With the pictures left out, retype exactly the lines below starting at the line that contains "text: state ->" and ending at the line that contains "text: Electoral/ ->".

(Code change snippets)
___

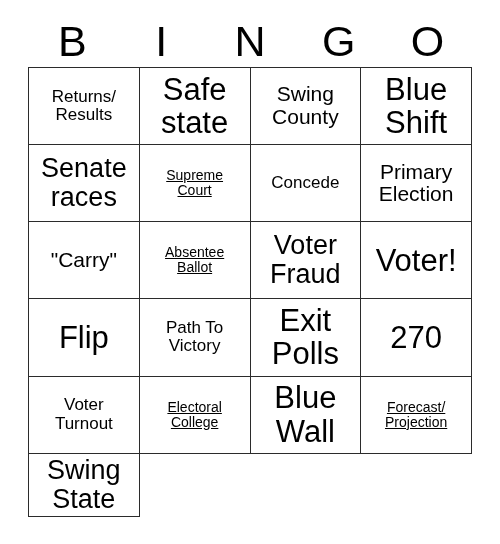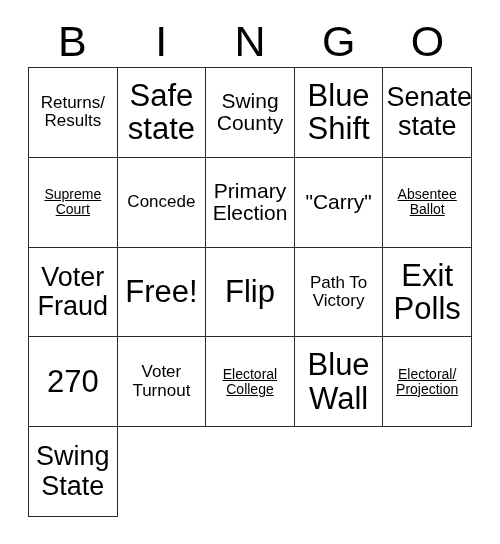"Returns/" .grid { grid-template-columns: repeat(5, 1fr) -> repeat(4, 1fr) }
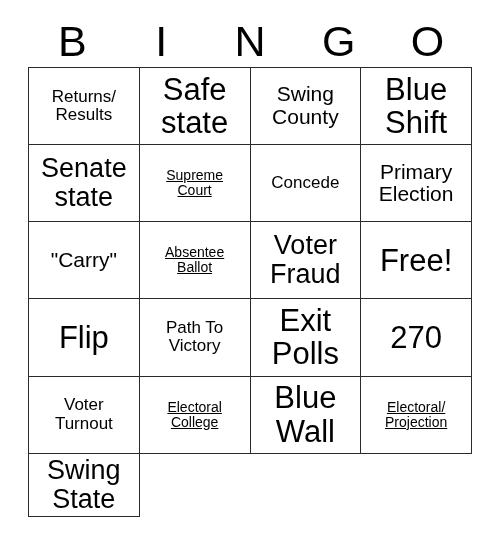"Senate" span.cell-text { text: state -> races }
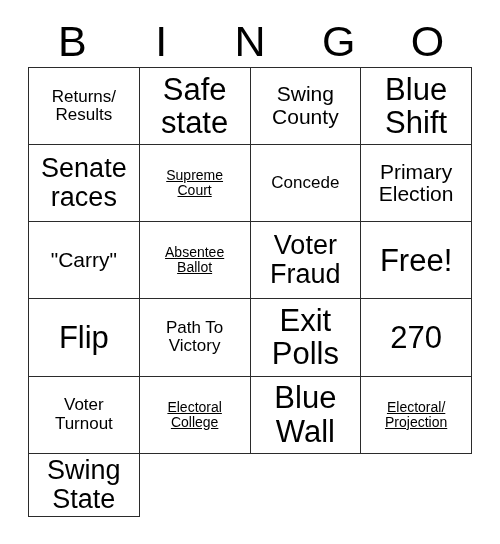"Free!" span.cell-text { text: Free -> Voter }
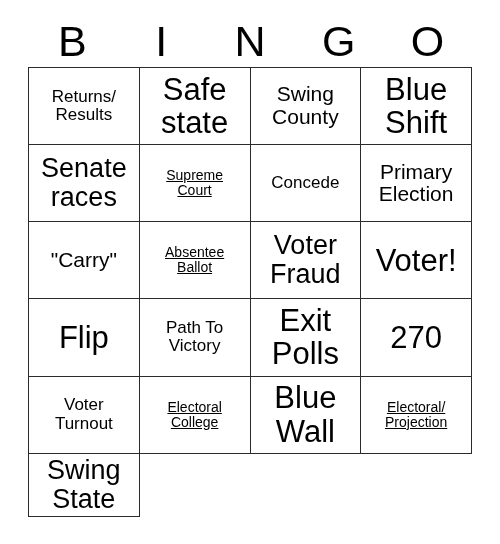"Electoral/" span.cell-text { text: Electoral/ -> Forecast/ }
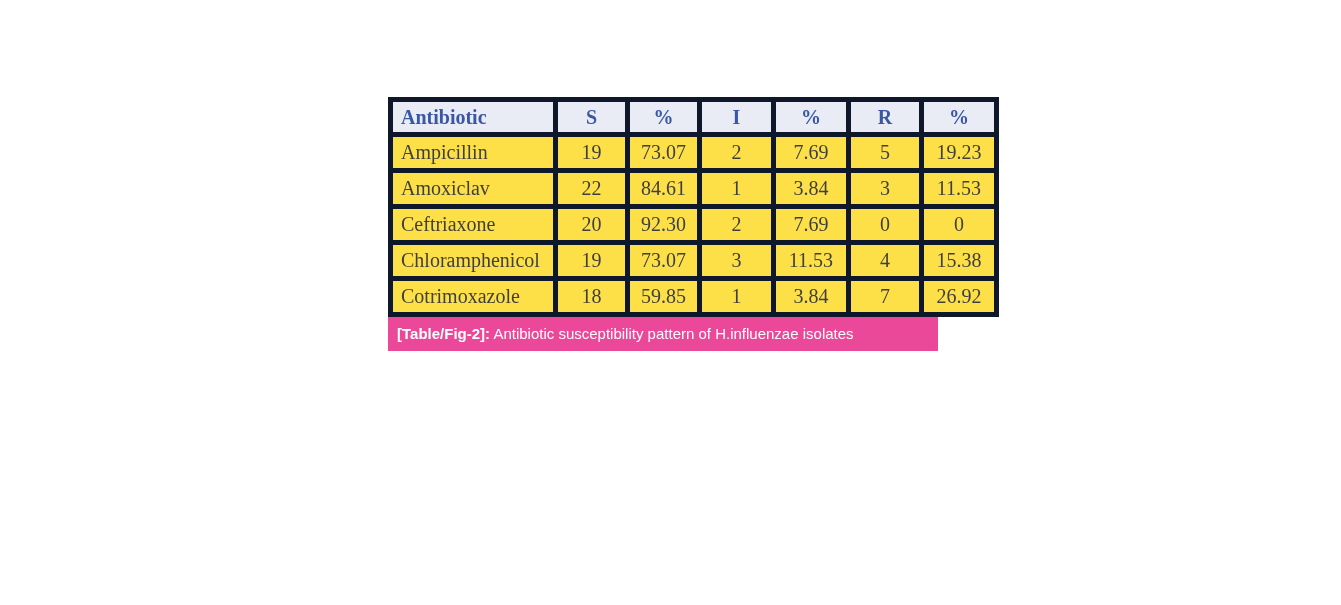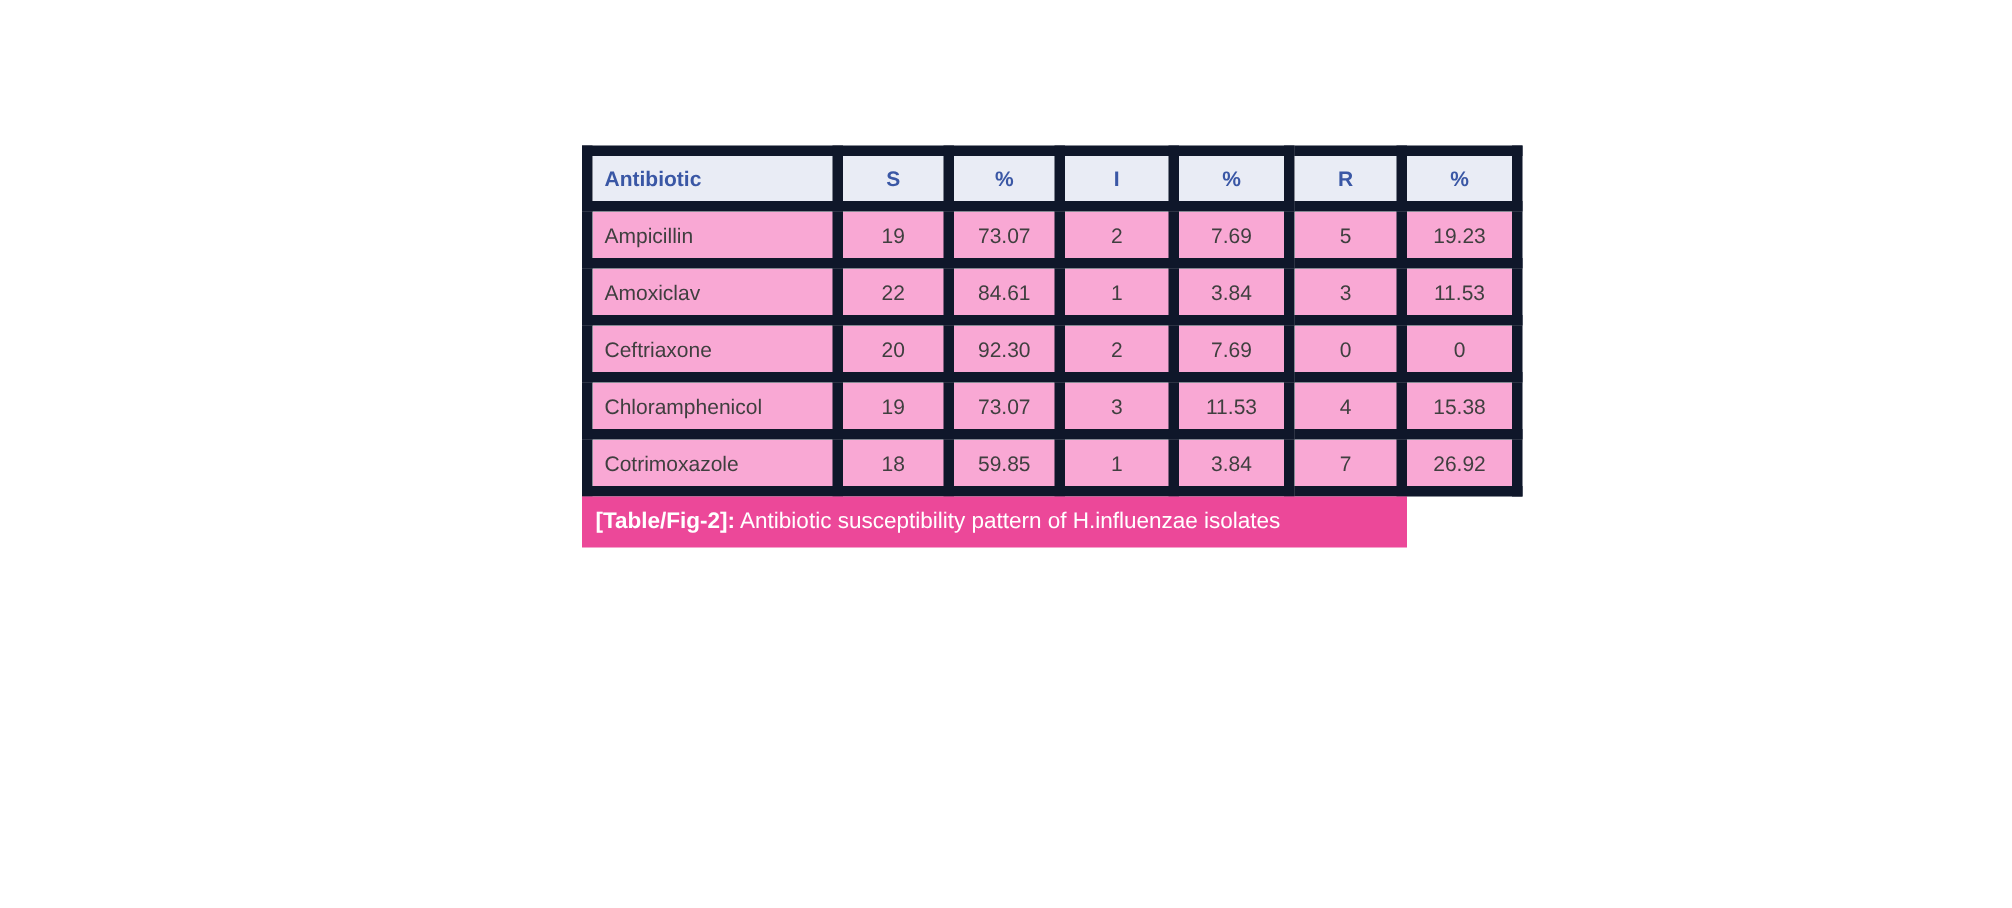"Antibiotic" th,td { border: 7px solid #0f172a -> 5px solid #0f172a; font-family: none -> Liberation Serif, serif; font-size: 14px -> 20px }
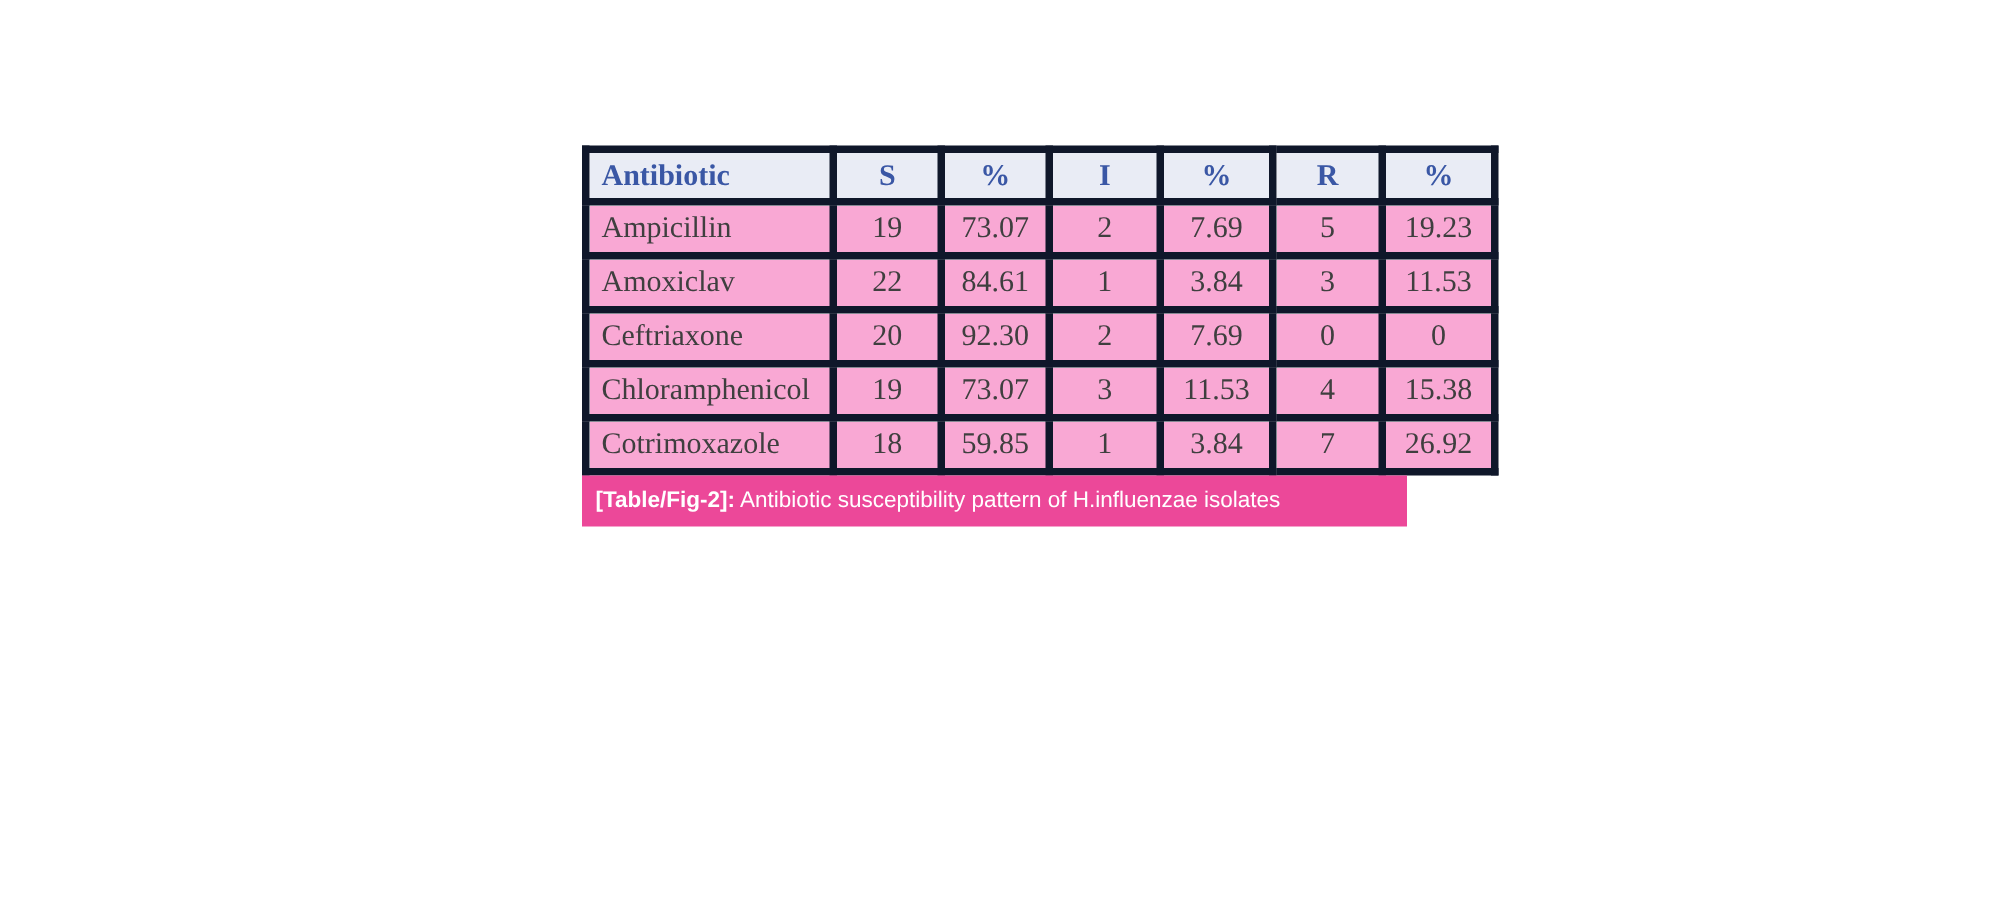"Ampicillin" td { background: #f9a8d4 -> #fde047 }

___

**Final answer**
"Senate" span.cell-text { text: state -> races }
"Free!" span.cell-text { text: Free -> Voter }
"Electoral/" span.cell-text { text: Electoral/ -> Forecast/ }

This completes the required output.